(Collected data entries)
*** Block opens ***

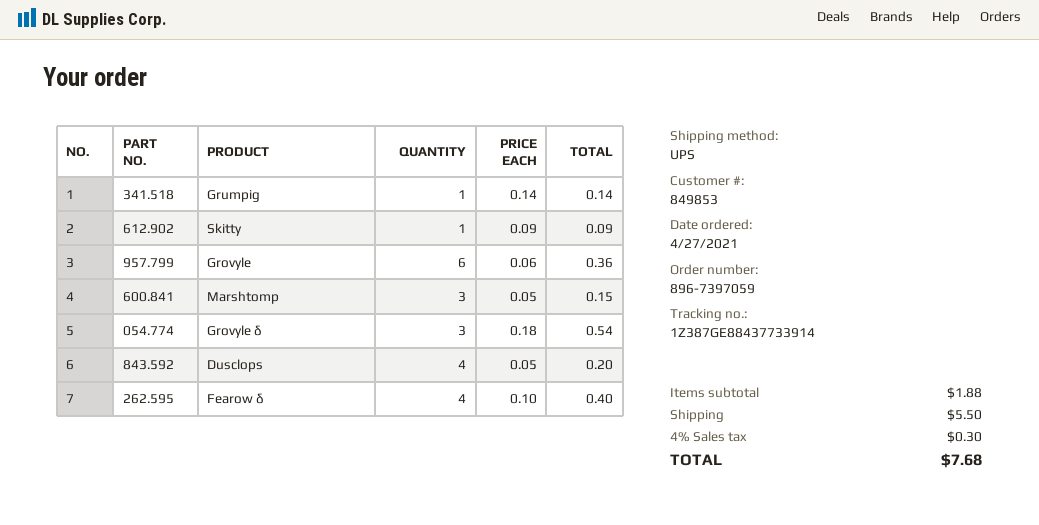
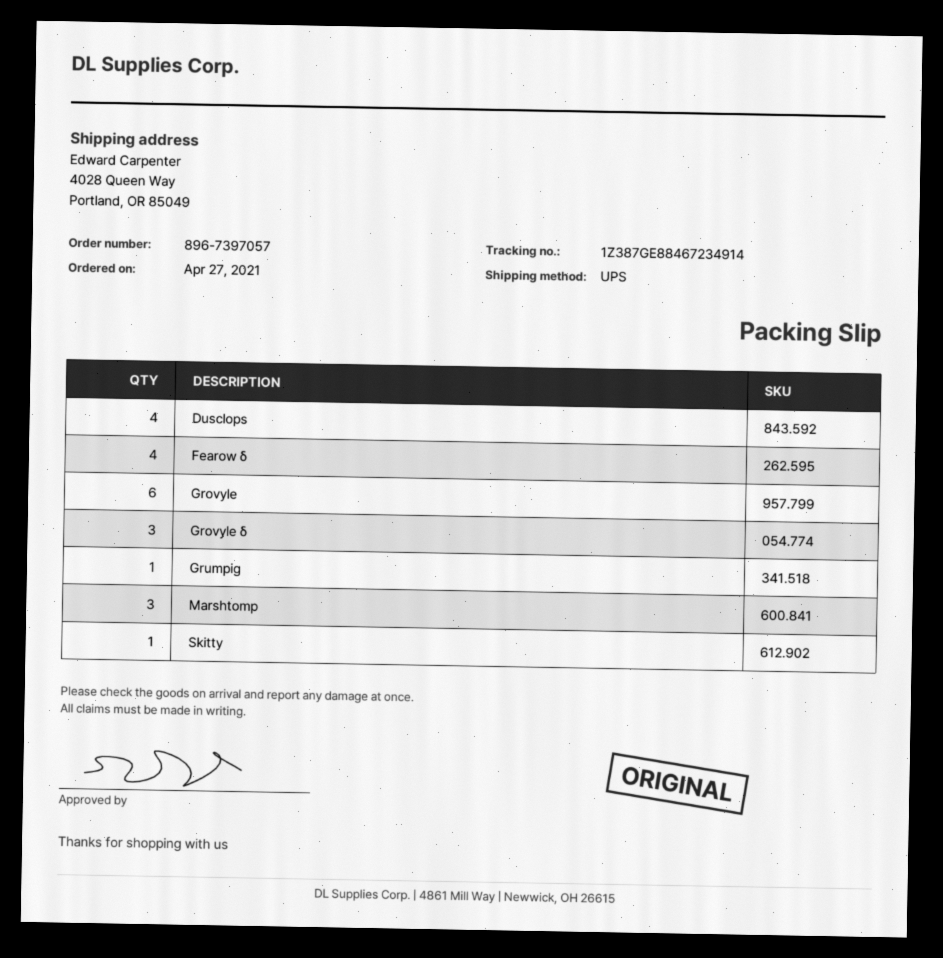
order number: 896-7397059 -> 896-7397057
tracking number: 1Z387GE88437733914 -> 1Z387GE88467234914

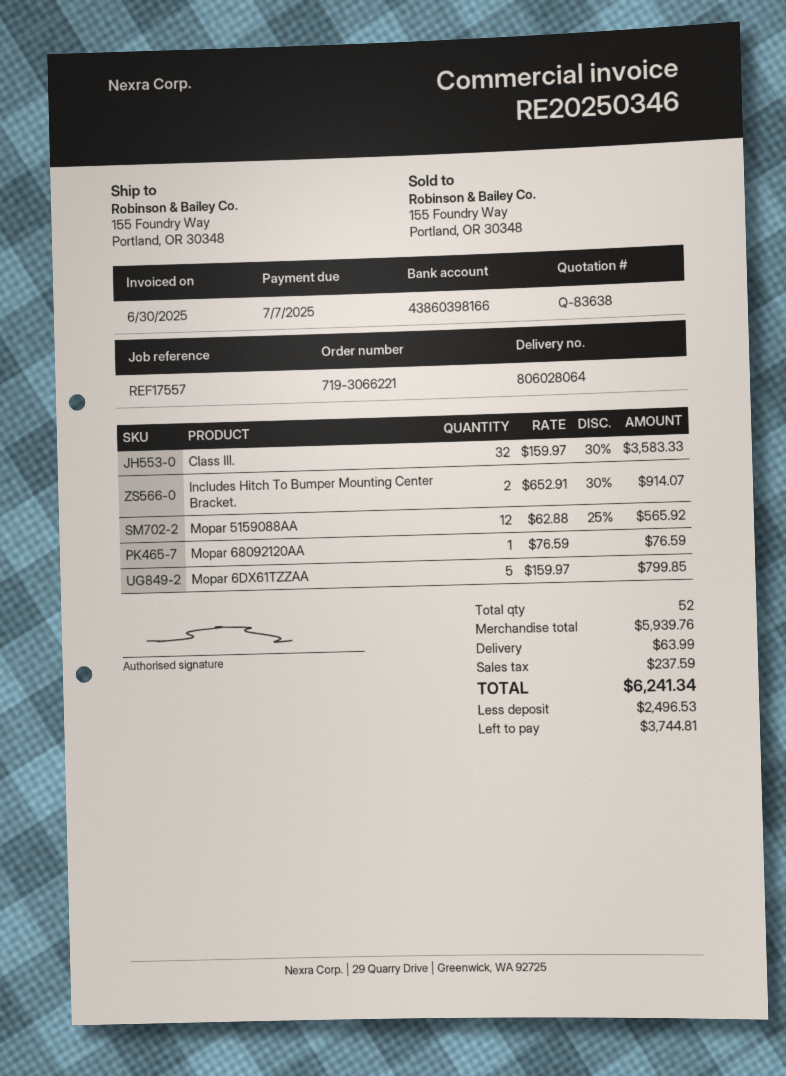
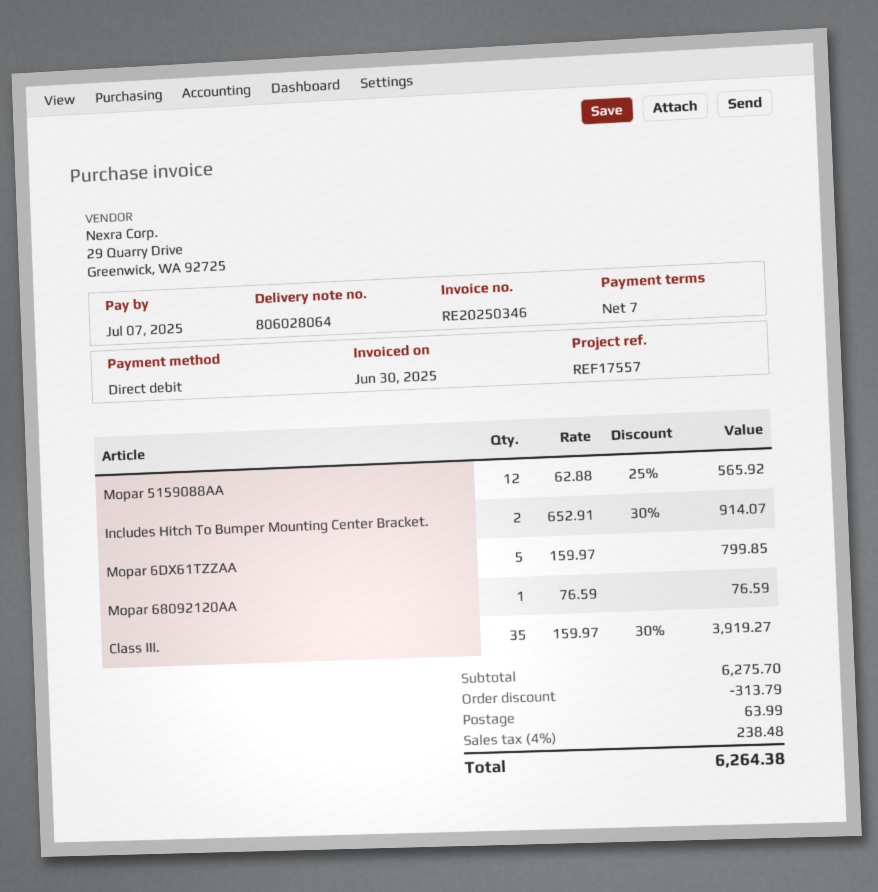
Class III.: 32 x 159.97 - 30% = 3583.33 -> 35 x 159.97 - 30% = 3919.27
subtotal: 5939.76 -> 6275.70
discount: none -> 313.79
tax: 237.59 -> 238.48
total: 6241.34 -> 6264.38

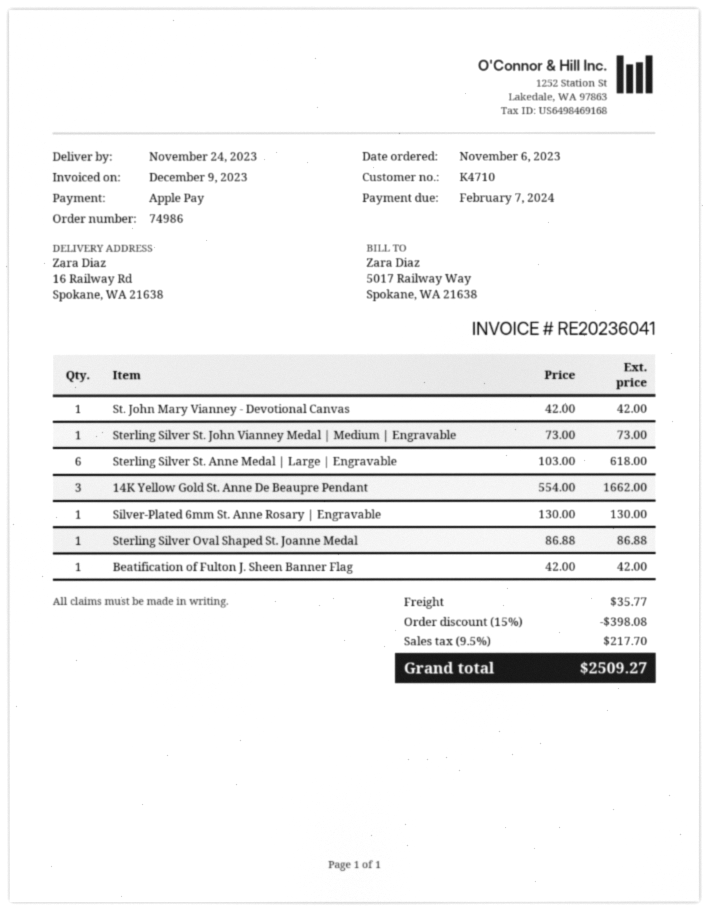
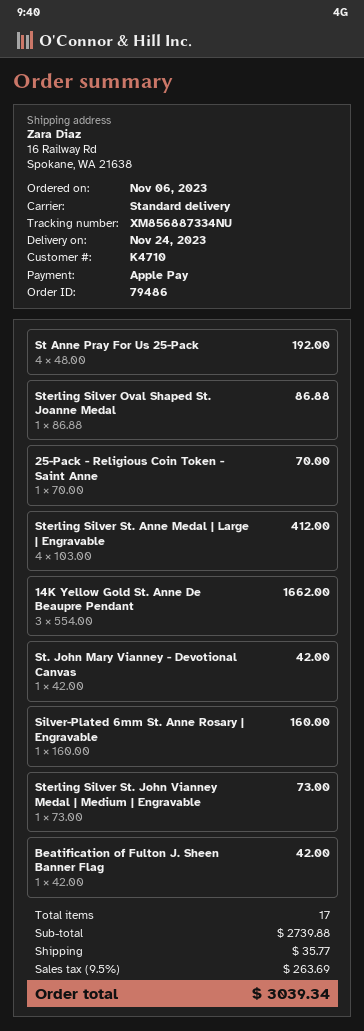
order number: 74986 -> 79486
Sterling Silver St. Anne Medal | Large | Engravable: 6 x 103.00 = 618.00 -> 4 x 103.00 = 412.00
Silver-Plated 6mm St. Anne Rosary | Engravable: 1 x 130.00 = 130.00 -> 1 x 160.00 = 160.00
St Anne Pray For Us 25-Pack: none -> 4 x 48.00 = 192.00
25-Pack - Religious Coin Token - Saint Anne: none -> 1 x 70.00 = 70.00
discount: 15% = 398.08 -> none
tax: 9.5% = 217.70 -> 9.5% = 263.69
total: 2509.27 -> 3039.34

*** Block closes ***
*** Block opens ***

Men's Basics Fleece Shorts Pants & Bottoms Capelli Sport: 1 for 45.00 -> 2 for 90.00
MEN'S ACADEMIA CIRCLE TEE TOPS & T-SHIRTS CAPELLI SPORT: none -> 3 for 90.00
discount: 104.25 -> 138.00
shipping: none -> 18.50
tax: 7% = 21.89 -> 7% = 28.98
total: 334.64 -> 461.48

*** Block closes ***

Only the lines above from the one containing "order number: 896-7397059 -> 896-7397057" through the one containing "total: 2509.27 -> 3039.34" should be returned, verbatim and inclusive, with pictures excluded.

_Written response_:
order number: 896-7397059 -> 896-7397057
tracking number: 1Z387GE88437733914 -> 1Z387GE88467234914

Class III.: 32 x 159.97 - 30% = 3583.33 -> 35 x 159.97 - 30% = 3919.27
subtotal: 5939.76 -> 6275.70
discount: none -> 313.79
tax: 237.59 -> 238.48
total: 6241.34 -> 6264.38

order number: 74986 -> 79486
Sterling Silver St. Anne Medal | Large | Engravable: 6 x 103.00 = 618.00 -> 4 x 103.00 = 412.00
Silver-Plated 6mm St. Anne Rosary | Engravable: 1 x 130.00 = 130.00 -> 1 x 160.00 = 160.00
St Anne Pray For Us 25-Pack: none -> 4 x 48.00 = 192.00
25-Pack - Religious Coin Token - Saint Anne: none -> 1 x 70.00 = 70.00
discount: 15% = 398.08 -> none
tax: 9.5% = 217.70 -> 9.5% = 263.69
total: 2509.27 -> 3039.34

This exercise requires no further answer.